HARMEL AND YAGE

(Notes taken from a thesis on soma, moly, yage and other psychotropic drugs)



Harmel: the authors' argument is that the Vedic soma plant (soma in the RgVeda; haoma in the Avesta) is "wild rue" ie Peganum harmala L. (Zygophyllaceae) a common weed of the central Asian steppes; it is not a true rue, but resembles a rue plant. In Akkadian, harmel is sibburratu; in Aramaic, sabbara.
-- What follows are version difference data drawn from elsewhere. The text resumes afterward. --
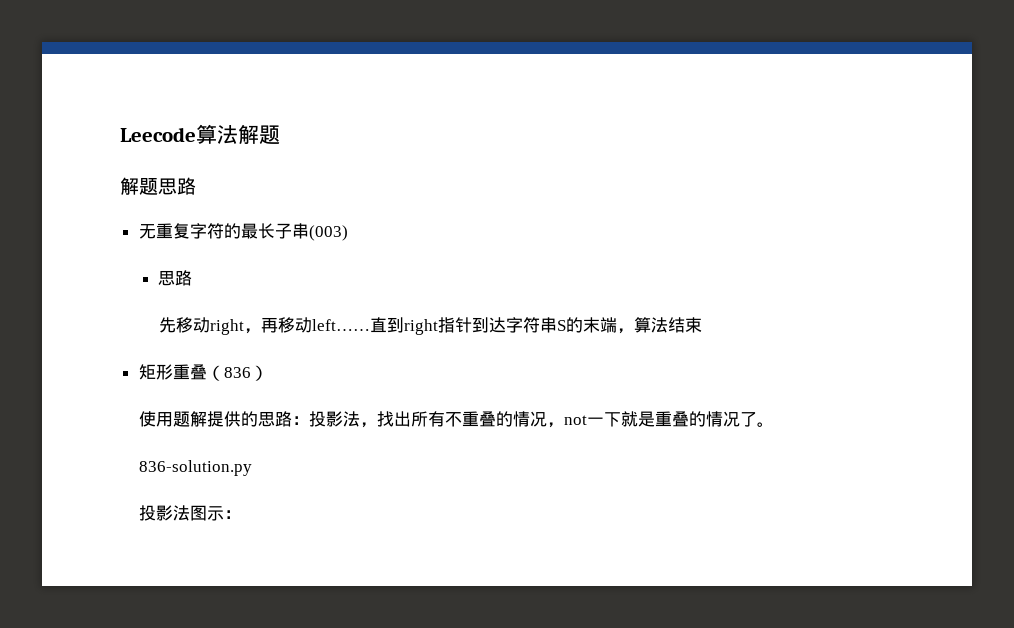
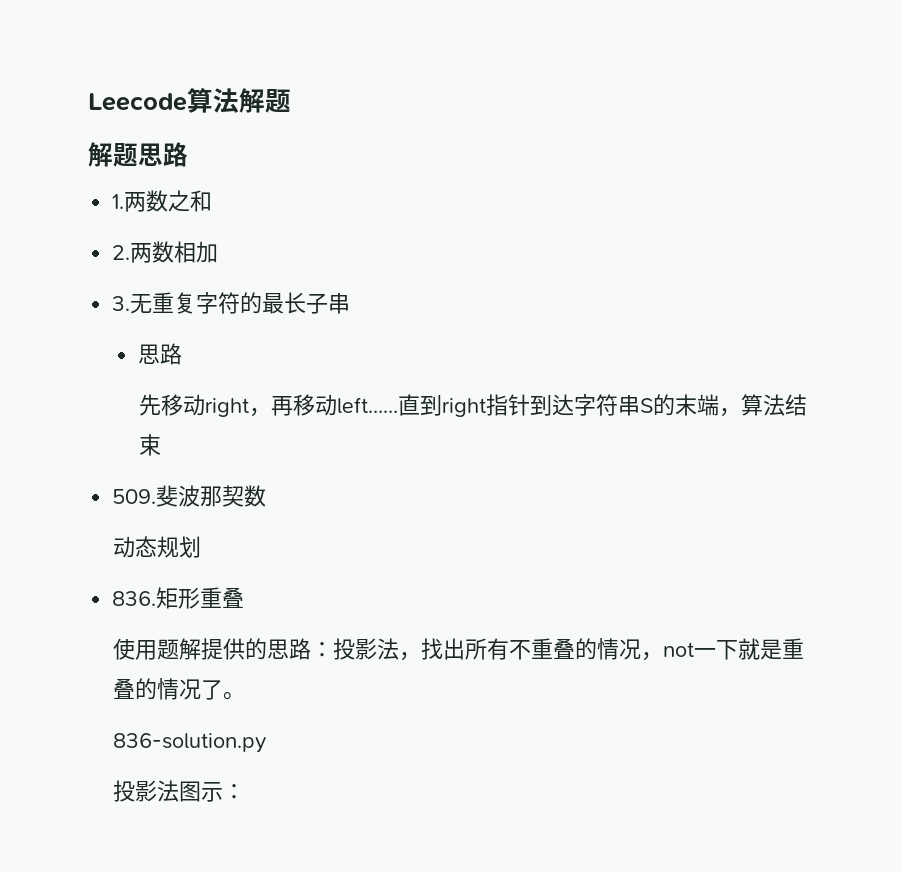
- 无重复字符的最长子串(003)
+ 1.两数之和
+ 2.两数相加
+ 3.无重复字符的最长子串
- 矩形重叠（836）
+ 509.斐波那契数
+ 动态规划
+ 836.矩形重叠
It has a woody taproot, from which spring one to two-foot many-branched stalks which curve upward toward their ends. The leaves alternate and are multi-lobed; the flowers are at the end of the stalks, and are white, five-petaled, half-inch blooms. These develop pea-sized, 3-lobed seed pods, which change from green to reddish brown to dull white as they mature. Each pod holds 11-15 angular dark red-brown seeds.

Harmel is a common roadside and wasteland weed, well-known for its habit of growing in abandoned, overgrazed fields, around wells, and on the edges of caravan tracks. Caravan animals shun eating it; often it is the only green weed left untouched on the side of the road, and even camels will not touch it. (Asians thought that plants which the beasts would not eat must be drug plants.) People cut it for winter fuel, because it would be lush at the end of the summer; when burned, its seeds exploded with a loud pop.

Harmel contains the same psychoactive compounds (harmine, harmaline, and tetrahydroharmine) as Banisteriopsis caapi - the yage vine of South America. In Arabic, it is called mogannana 'that which makes mad' and in Turkish mahmur cic<egi> 'dreamy flower.' In present-day Iranian folk medicine, swallowing an infusion of harmel seeds is believed to produce madness. An extract of harmel boiled in vinegar is used for toothache in central Iran; one woman who swallowed some of this medicine by accident (despite being warned this would lead to madness) said she was struck dumb for a whole day, most of which she spent asleep; and she saw everything moving in front of her, and beheld wells in the earth. Harmel probably spread through eastern Europe and along the Mediterranean coast after the advent of Islam; all its local names seem to derive from the Arabic harmel: garmarza, harmaga, alharhame, alfarma, armage, alharma, amargaza . . . It grows as a weed in the southern USSR, and is known to flourish where men have settled - its Russian name, mogil'nik 'tomb' reflects its habit of growing in cemetaries.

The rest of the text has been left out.